*Recorded data*
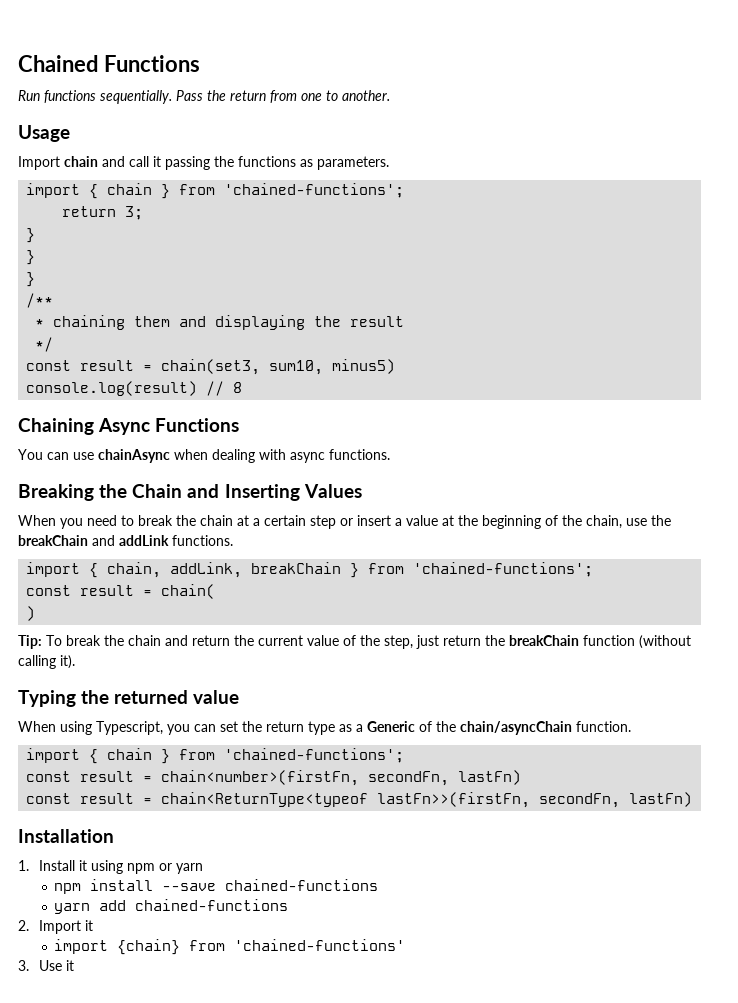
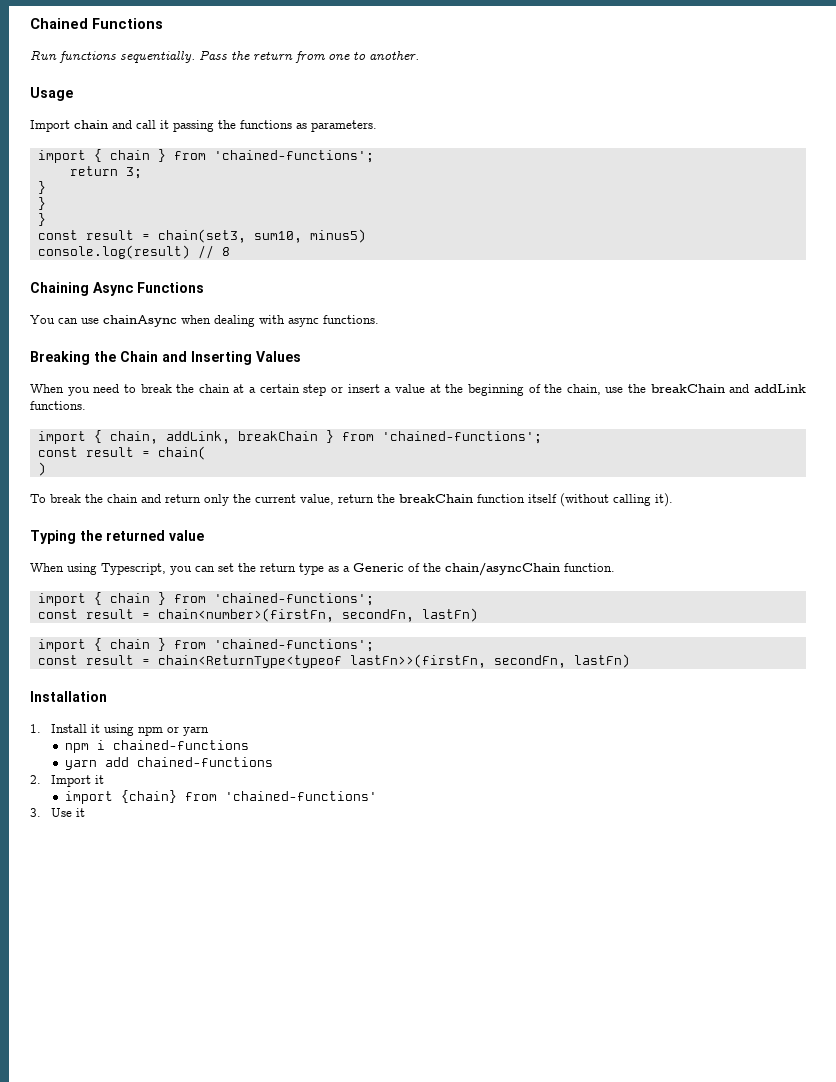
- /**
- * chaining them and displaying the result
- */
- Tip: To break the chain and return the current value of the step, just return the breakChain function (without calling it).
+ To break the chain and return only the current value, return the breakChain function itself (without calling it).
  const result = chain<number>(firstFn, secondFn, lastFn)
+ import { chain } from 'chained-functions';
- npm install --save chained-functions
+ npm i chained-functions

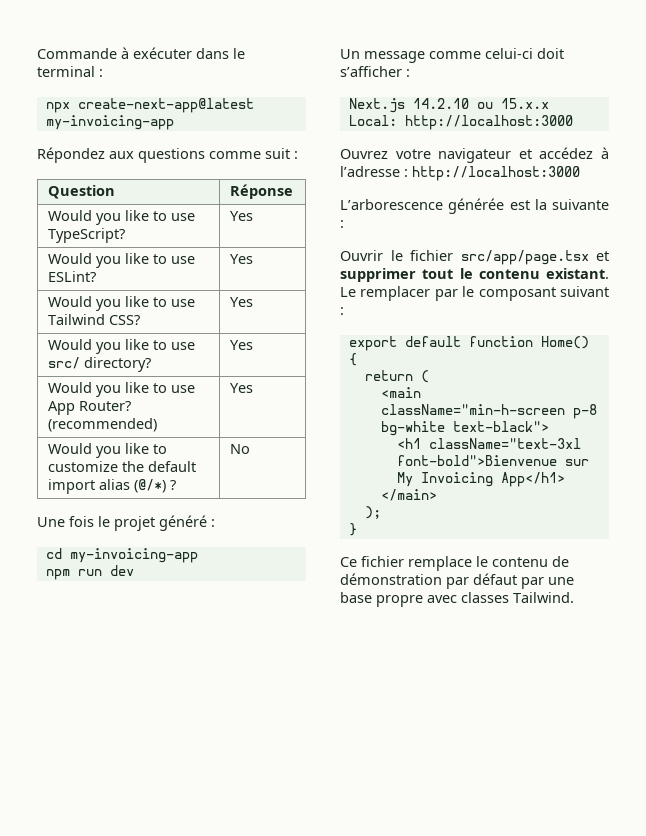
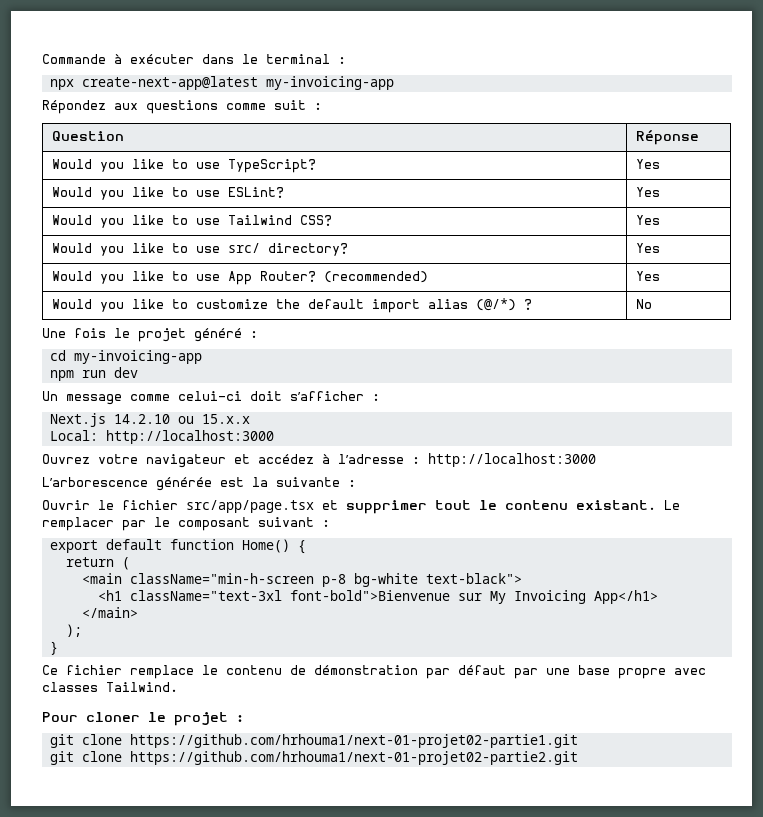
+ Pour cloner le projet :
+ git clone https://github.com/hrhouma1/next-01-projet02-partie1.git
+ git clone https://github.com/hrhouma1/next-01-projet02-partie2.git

*DIRECTIONS FOR THIS TASK*
Copy out the entries exactly. No pictures.

*EXPECTED ANSWER*
- /**
- * chaining them and displaying the result
- */
- Tip: To break the chain and return the current value of the step, just return the breakChain function (without calling it).
+ To break the chain and return only the current value, return the breakChain function itself (without calling it).
  const result = chain<number>(firstFn, secondFn, lastFn)
+ import { chain } from 'chained-functions';
- npm install --save chained-functions
+ npm i chained-functions

+ Pour cloner le projet :
+ git clone https://github.com/hrhouma1/next-01-projet02-partie1.git
+ git clone https://github.com/hrhouma1/next-01-projet02-partie2.git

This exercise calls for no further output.